I got a part time temporary job at the grand new Sioux City Linens N Things and worked my way up, in only three years, to Assistant Manager. Goal accomplished. Kids had health insurance, & I could afford food without food stamps. According to me, I could do anything. Well there was a small hitch, right there at the end. Linens N Things filed for reorganization. Oh that means bankruptcy. The very day we figured out exactly how much money I’d be making as the assistant manager, that was the day LNT began a long slow painful decline.
Then I closed it down. I watched the liquidation of our merchandise. I watched the sale of all our fixtures. The shelves I’d worked so hard to fill the beginning, gone. The ladders I’d built strong muscles climbing daily up to the tippy top shelves in the ceiling of the building, gone. I locked the door the final day myself. No more successful job. No more staff. No more insurance for my kids. No more real world. No more store.
So what now?
I took a class at the AEA required to obtain substitute authorization. Because I have a degree, and several years work experience, Iowa will allow me to substitute in grades 5-12. The class was incredible and I was so inspired by the opportunity I saw there. But.

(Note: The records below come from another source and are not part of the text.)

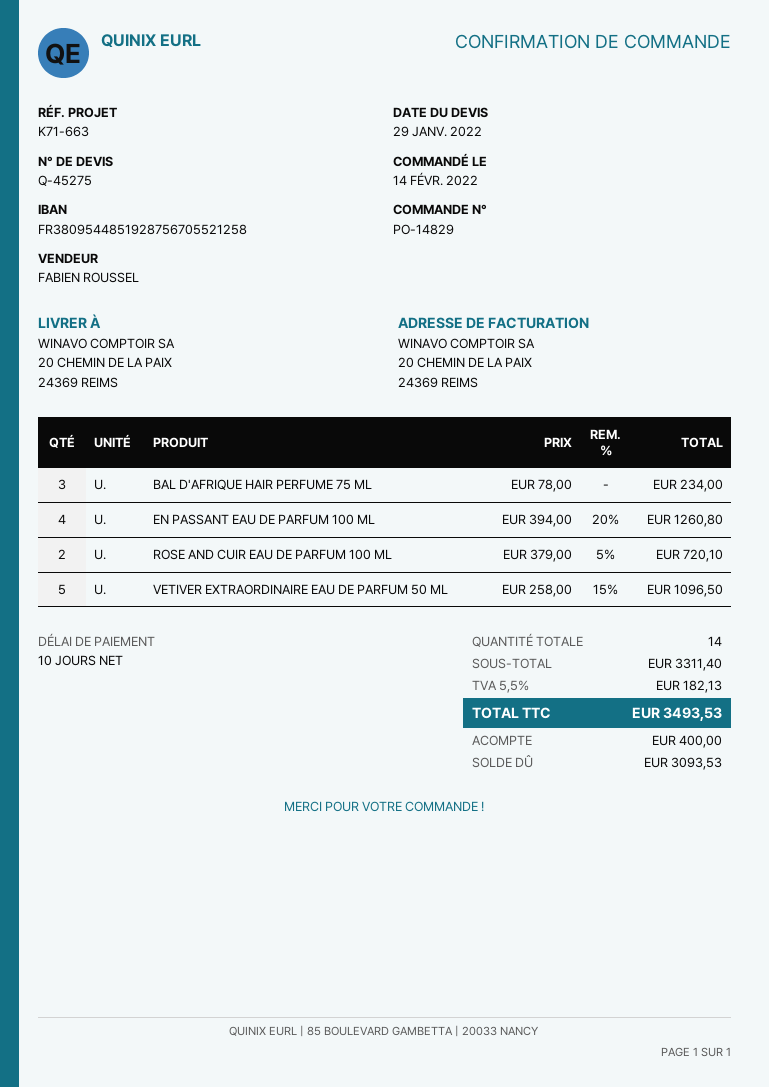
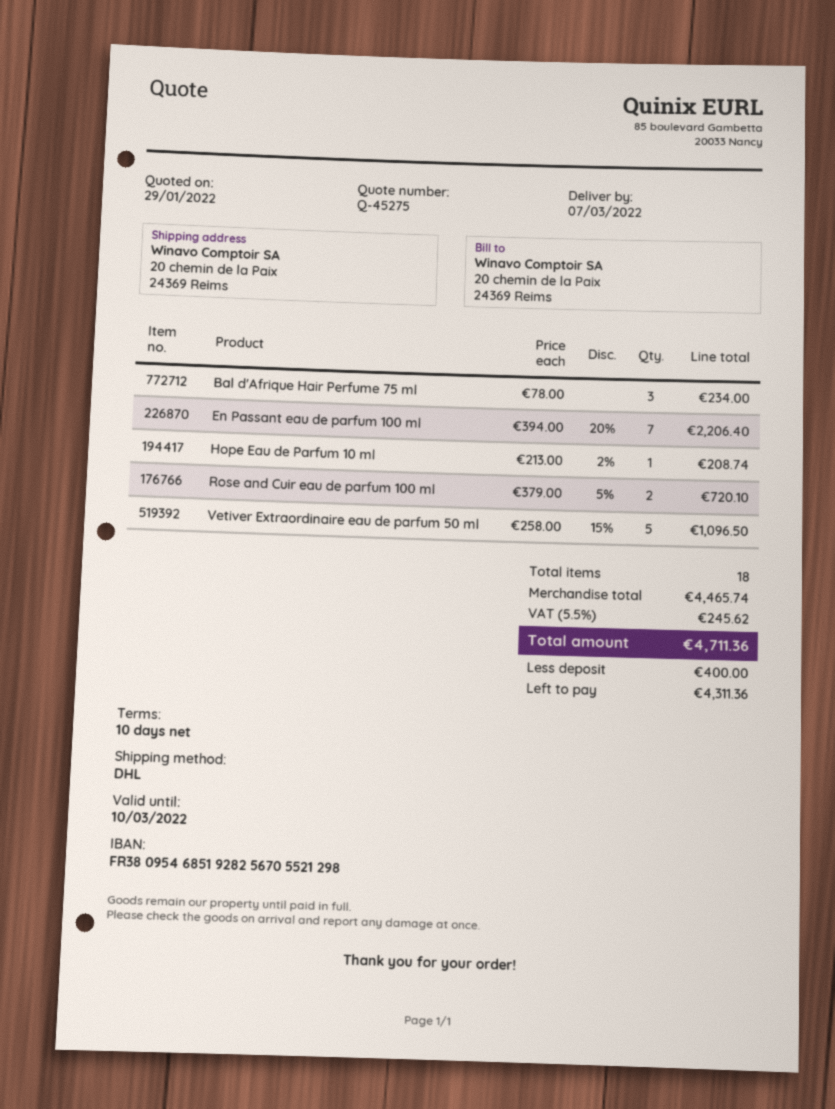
bank account: FR3809544851928756705521258 -> FR3809546851928256705521298
EN PASSANT EAU DE PARFUM 100 ML: 4 x 394.00 - 20% = 1260.80 -> 7 x 394.00 - 20% = 2206.40
Hope Eau de Parfum 10 ml: none -> 1 x 213.00 - 2% = 208.74
total quantity: 14 -> 18
subtotal: 3311.40 -> 4465.74
tax: 5.5% = 182.13 -> 5.5% = 245.62
total: 3493.53 -> 4711.36
balance: 3093.53 -> 4311.36

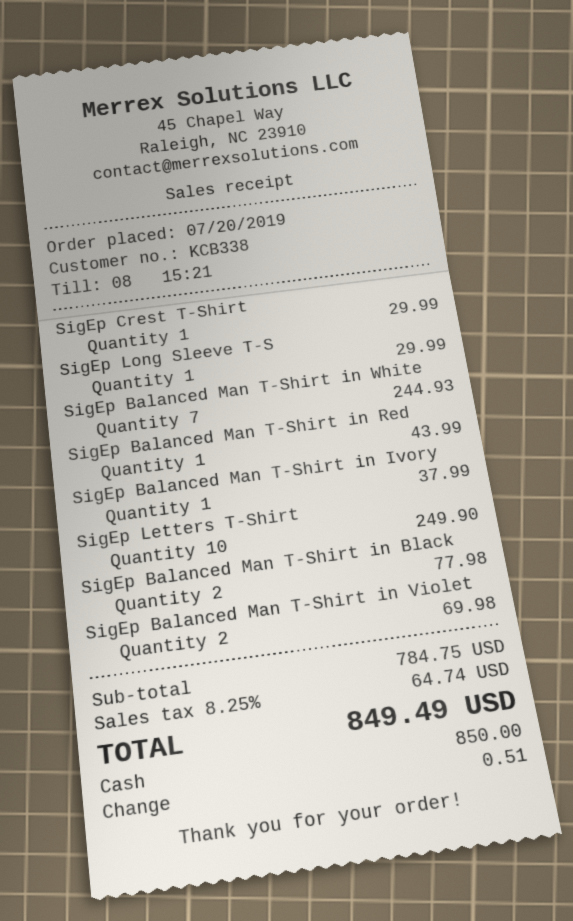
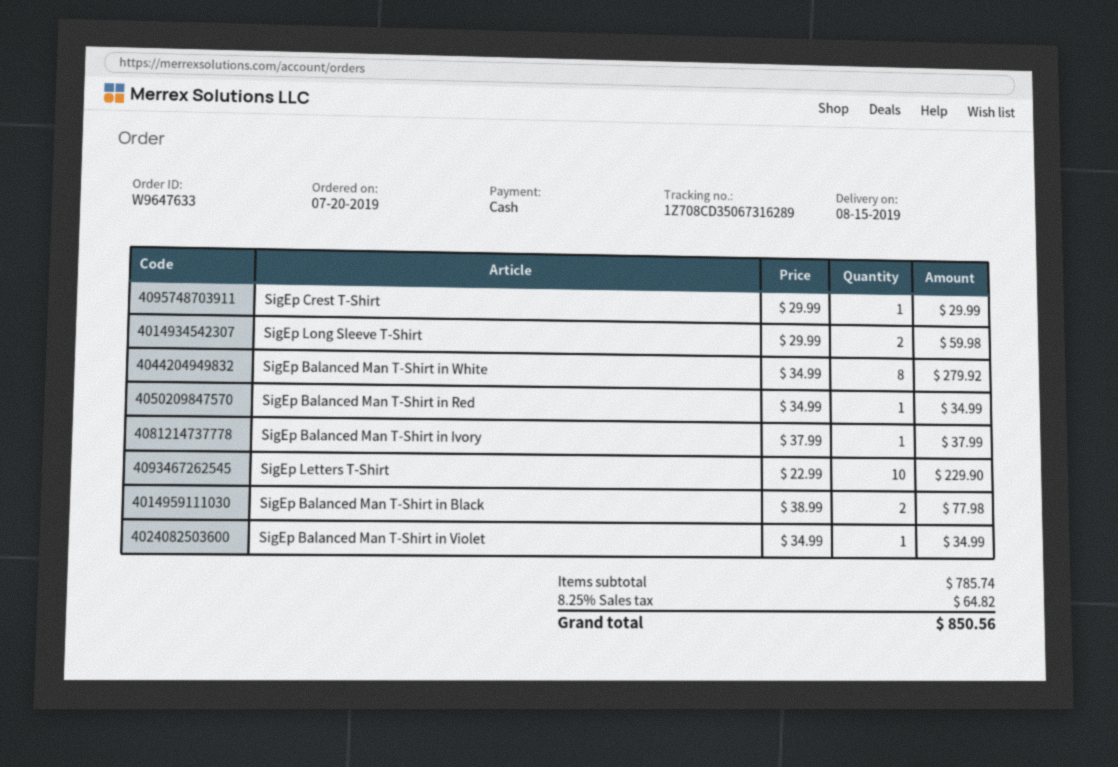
SigEp Long Sleeve T-S: 1 for 29.99 -> 2 for 59.98
SigEp Balanced Man T-Shirt in White: 7 for 244.93 -> 8 for 279.92
SigEp Balanced Man T-Shirt in Red: 1 for 43.99 -> 1 for 34.99
SigEp Letters T-Shirt: 10 for 249.90 -> 10 for 229.90
SigEp Balanced Man T-Shirt in Violet: 2 for 69.98 -> 1 for 34.99
subtotal: 784.75 -> 785.74
tax: 8.25% = 64.74 -> 8.25% = 64.82
total: 849.49 -> 850.56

The more I thought about it, it seemed like teaching would just be the coolest thing I could do. I’m an artist. But there really aren’t any companies out there hiring people like me. (Well, I hope to teach at the art center next year.) I’m a mom, I have great kids, obviously I can do that right. Most of my favorite people are in fact children.
So that is why I’m here. Children can see better than adults. And by see, I mean to look at the world around them and see with amazement the things that most adults just walk on by. If more people knew how to keep that ability, there would be a whole lot more happy people. If you can see what’s amazing about life, it’s so much easier to handle the parts that aren’t quite so great.